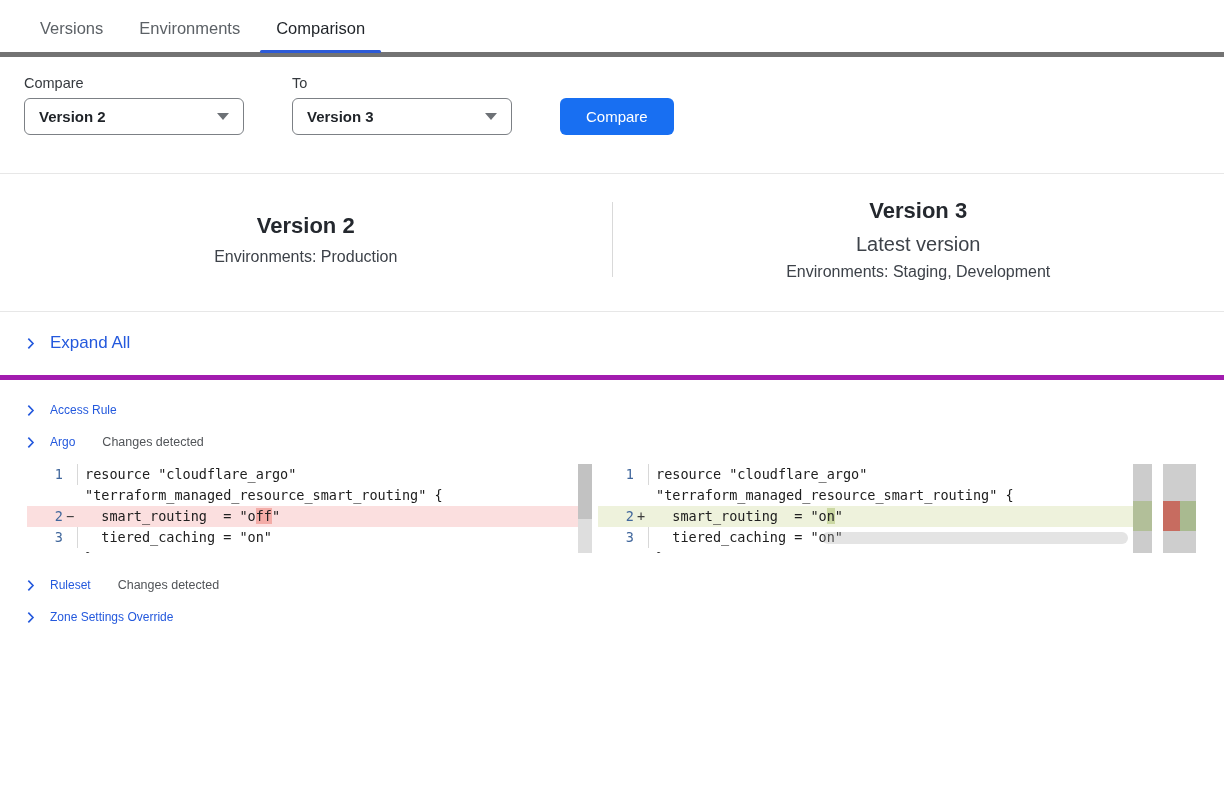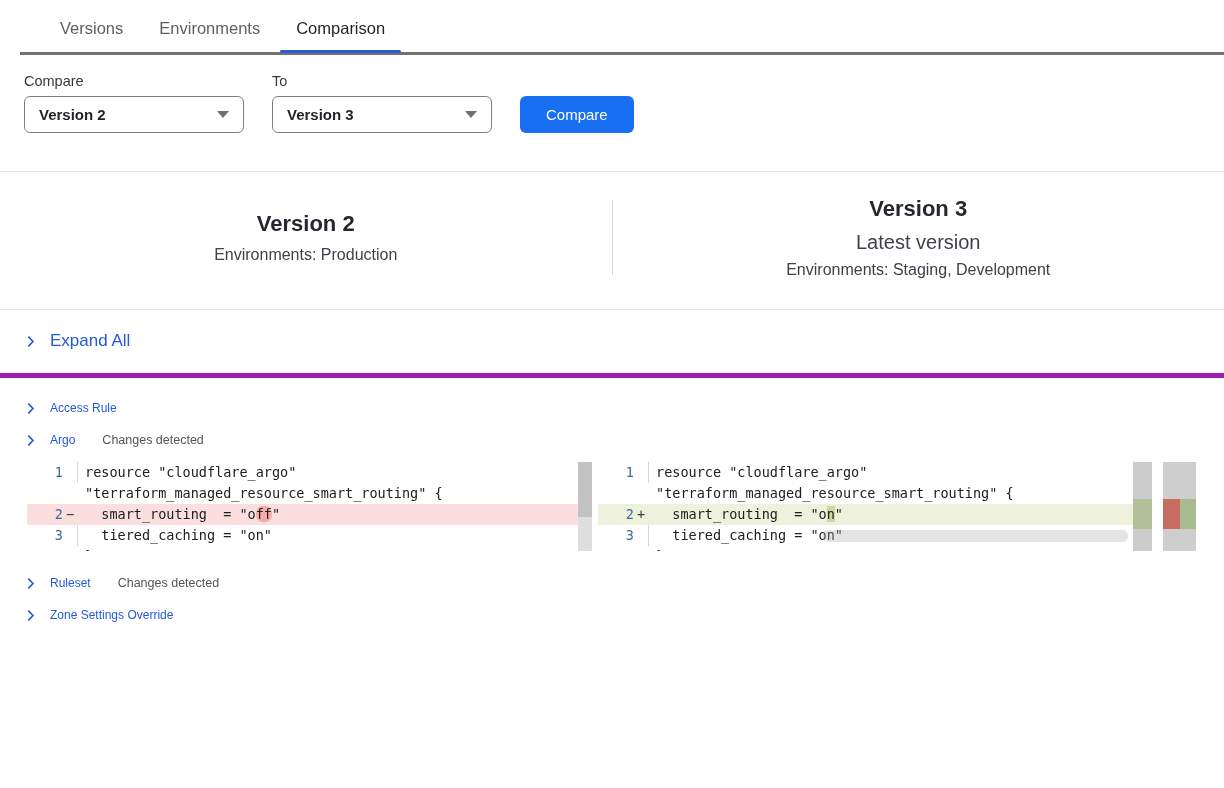--- a/index.html
+++ b/index.html
@@ -5,34 +5,34 @@
   * { margin:0; padding:0; box-sizing:border-box; }
   html,body { background:#ffffff; }
   body {
     width:1224px; height:788px; overflow:hidden; position:relative;
     font-family:"Liberation Sans","DejaVu Sans",sans-serif;
     color:#1f2328;
   }
   .page { width:1224px; height:788px; position:relative; }
 
   
-  .tabbar { padding:13px 24px 0; border-bottom:3px solid #737373;margin-left:20px; }
+  .tabbar { padding:13px 24px 0; border-bottom:5px solid #737373; }
   .tab {
     display:inline-block; background:none; border:none; cursor:pointer;
     font-family:inherit; font-size:16.5px; color:#5c6166;
     padding:6px 16px 14px; margin-right:4px; position:relative;
   }
   .tab.active { color:#1f2328; }
   .tab.active::after {
     content:""; position:absolute; left:0; right:0; bottom:-1px; height:3px;
     background:#2d5bd8; border-radius:2px;
   }
 
   
-  .controls { display:flex; align-items:flex-end; gap:28px; padding:18px 24px 0; }
+  .controls { display:flex; align-items:flex-end; gap:48px; padding:18px 24px 0; }
   .field label { display:block; font-size:14.5px; color:#35393e; margin-bottom:7px; }
   .select {
     width:220px; height:37px; border:1px solid #7c8085; border-radius:6px;
     display:flex; align-items:center; justify-content:space-between;
     padding:0 14px; cursor:pointer; background:#fff;
   }
   .select .val { font-weight:bold; font-size:15px; color:#1f2328; }
   .caret { width:0; height:0; border-left:6px solid transparent; border-right:6px solid transparent; border-top:7px solid #6d7176; }
   .btn-primary {
     height:37px; padding:0 26px; background:#186ff2; color:#ffffff;
@@ -72,21 +72,21 @@
   .diff { display:flex; margin:6px 0 16px 27px; height:89px; }
   .pane { position:relative; overflow:hidden; background:#fff; height:89px; }
   .pane.left  { width:565px; margin-right:6px; }
   .pane.right { width:554px; }
   .drow { display:flex; height:21px; line-height:21px; font-family:"DejaVu Sans Mono","Liberation Mono",monospace; font-size:13.5px; color:#202020; }
   .drow .ln   { width:36px; flex:none; text-align:right; color:#41679c; }
   .drow .sign { width:14px; flex:none; text-align:center; color:#3c3c3c; }
   .drow .code { flex:1; padding-left:7px; white-space:pre; border-left:1px solid #d8d8d8; }
   .drow.nosep .code { border-left-color:transparent; }
   .drow.removed { background:#fbdfdf; }
-  .drow.removed mark { background:#f3aca7; color:inherit;border-radius:7px; }
+  .drow.removed mark { background:#f3aca7; color:inherit; }
   .drow.added { background:#eef2dc; }
   .drow.added mark { background:#cbd8a3; color:inherit; }
   .drow mark { background:transparent; }
   .drow.clip { height:6px; overflow:hidden; }
   .vscroll { position:absolute; top:0; right:0; bottom:0; width:14px; background:#dedede; }
   .vscroll .thumb { position:absolute; top:0; left:0; right:0; height:62%; background:#c2c2c2; }
   .pane.right .vscroll { width:19px; background:#cccccc; }
   .vscroll .vs-green { position:absolute; left:0; right:0; top:37px; height:30px; background:#b2bf99; }
   .hscroll { position:absolute; left:224px; right:24px; bottom:9px; height:12px; background:rgba(165,165,165,0.30); border-radius:6px; }
   .minimap { width:33px; height:89px; margin-left:11px; background:#cecece; position:relative; flex:none; }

:::::

### Required action
In the listing above, find the line with "background:#2d5bd8; border-radius:2px;" and the line with "width:0; height:0; border-left:6px"; output exactly those lines and all lines between them.

### Output
     background:#2d5bd8; border-radius:2px;
   }
 
   
-  .controls { display:flex; align-items:flex-end; gap:28px; padding:18px 24px 0; }
+  .controls { display:flex; align-items:flex-end; gap:48px; padding:18px 24px 0; }
   .field label { display:block; font-size:14.5px; color:#35393e; margin-bottom:7px; }
   .select {
     width:220px; height:37px; border:1px solid #7c8085; border-radius:6px;
     display:flex; align-items:center; justify-content:space-between;
     padding:0 14px; cursor:pointer; background:#fff;
   }
   .select .val { font-weight:bold; font-size:15px; color:#1f2328; }
   .caret { width:0; height:0; border-left:6px solid transparent; border-right:6px solid transparent; border-top:7px solid #6d7176; }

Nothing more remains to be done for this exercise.